## [Aim of the exercise]
Every line from the one containing "[84,269,348,317] Enjoy the" through the last line below should be reproduced exactly; please include nothing else.
[[ Information given, beginning ]]
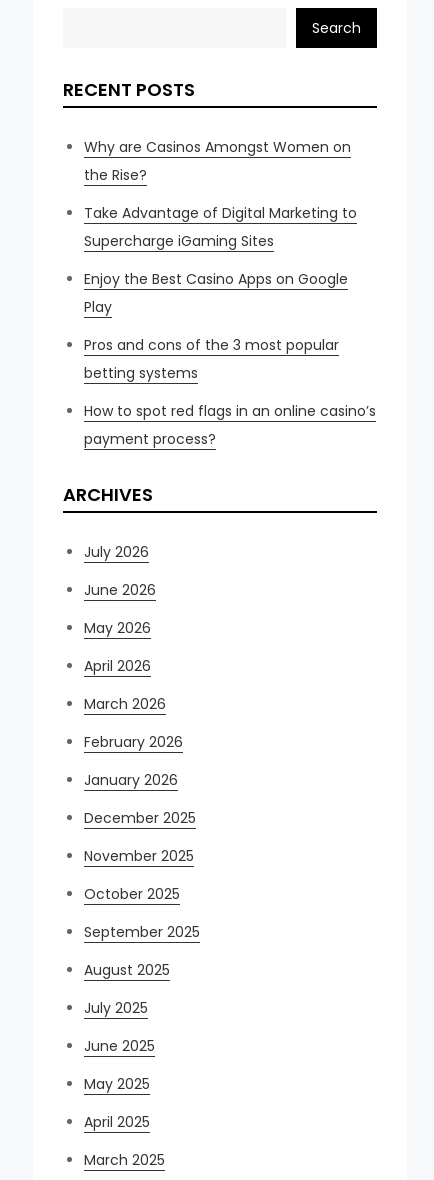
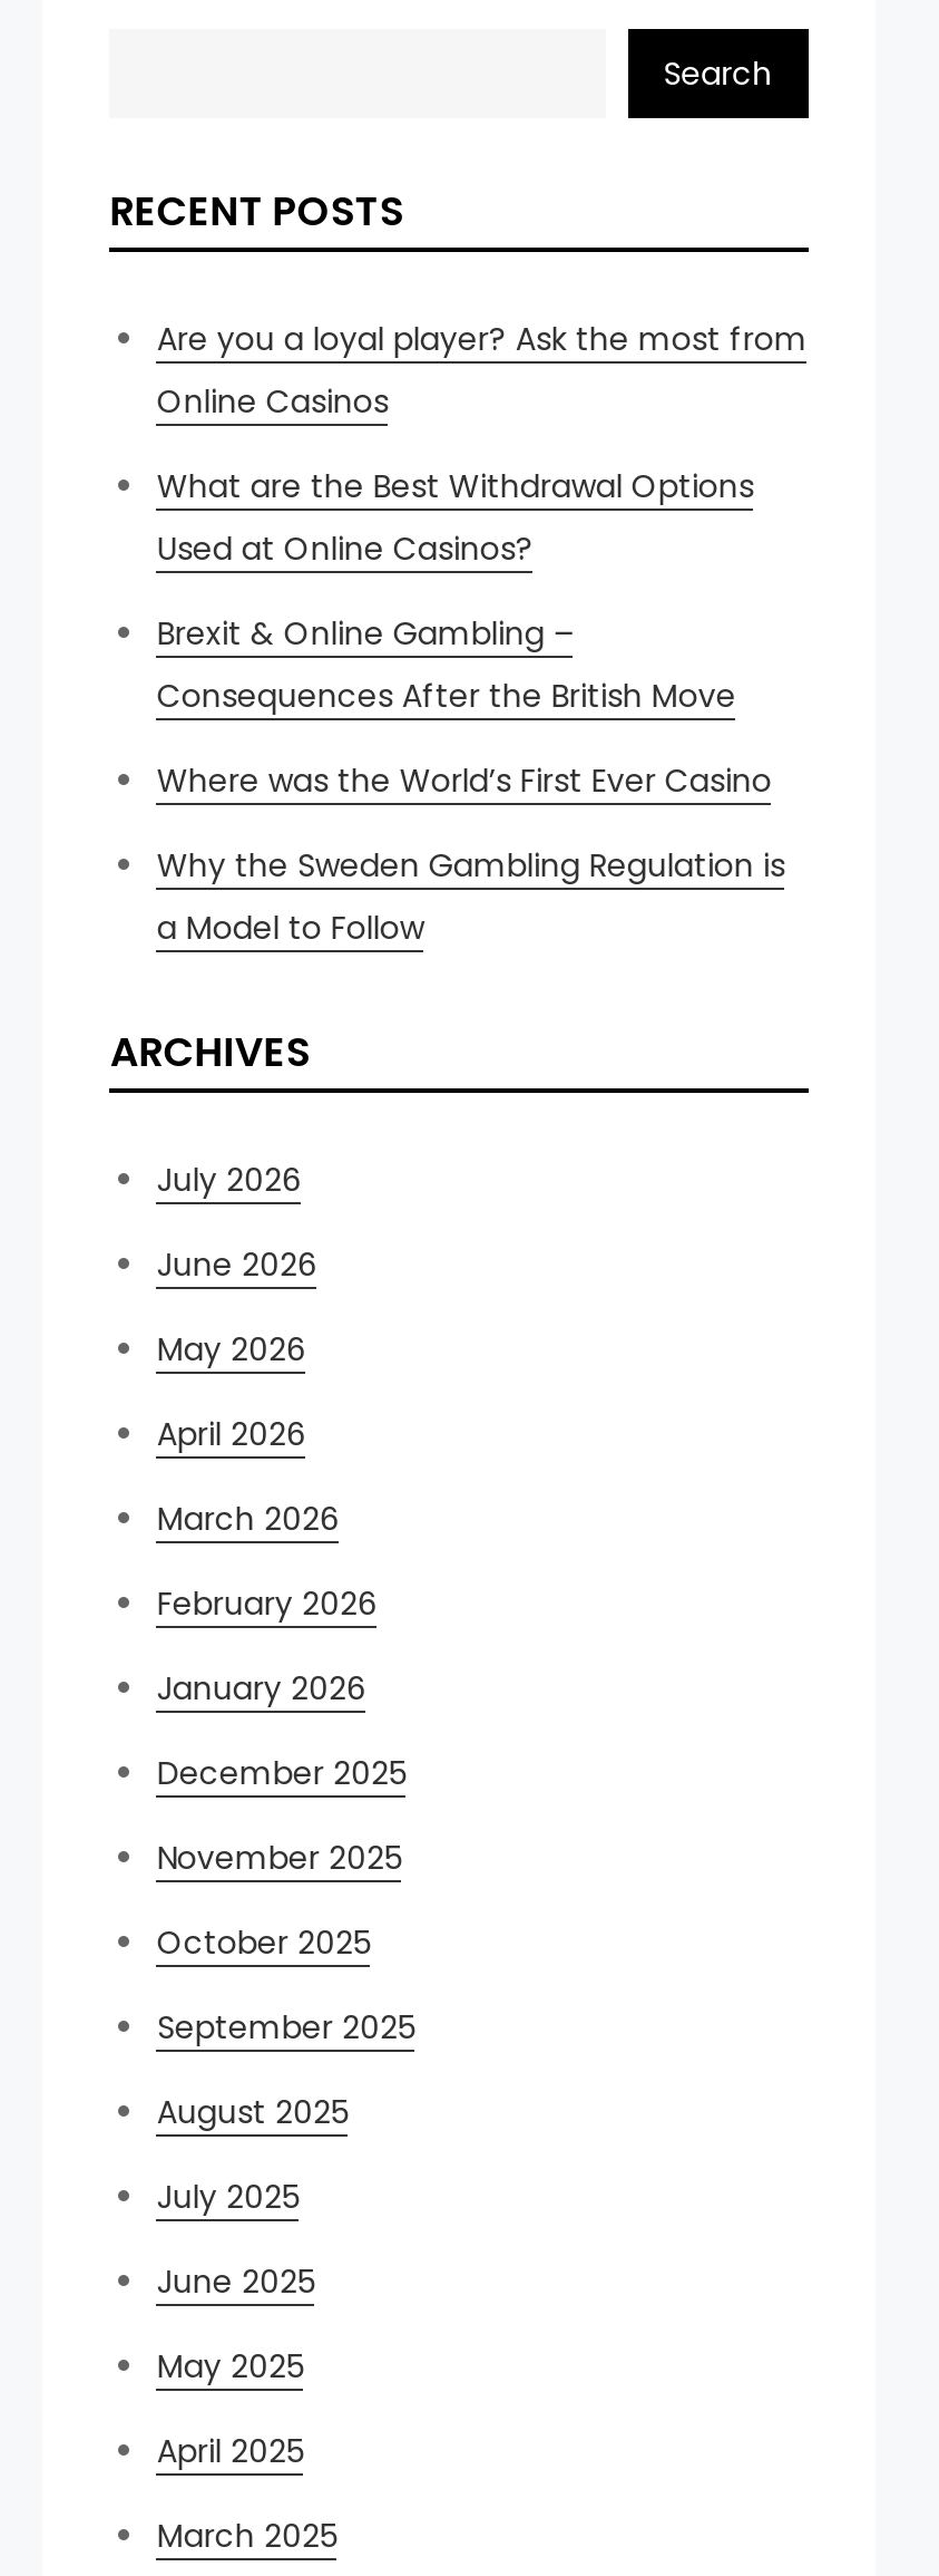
[84,137,351,185] Why are Casinos Amongst Women on | the Rise? -> [157,317,807,424] Are you a loyal player? Ask the most from | Online Casinos
[84,203,357,251] Take Advantage of Digital Marketing to | Supercharge iGaming Sites -> [157,464,754,571] What are the Best Withdrawal Options | Used at Online Casinos?
[84,269,348,317] Enjoy the Best Casino Apps on Google | Play -> [157,611,736,718] Brexit & Online Gambling – | Consequences After the British Move
[84,335,339,383] Pros and cons of the 3 most popular | betting systems -> [157,758,772,803] Where was the World’s First Ever Casino
[84,401,376,449] How to spot red flags in an online casino’s | payment process? -> [157,843,785,950] Why the Sweden Gambling Regulation is | a Model to Follow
[[ Information given, end ]]
## [Your solution]
[84,269,348,317] Enjoy the Best Casino Apps on Google | Play -> [157,611,736,718] Brexit & Online Gambling – | Consequences After the British Move
[84,335,339,383] Pros and cons of the 3 most popular | betting systems -> [157,758,772,803] Where was the World’s First Ever Casino
[84,401,376,449] How to spot red flags in an online casino’s | payment process? -> [157,843,785,950] Why the Sweden Gambling Regulation is | a Model to Follow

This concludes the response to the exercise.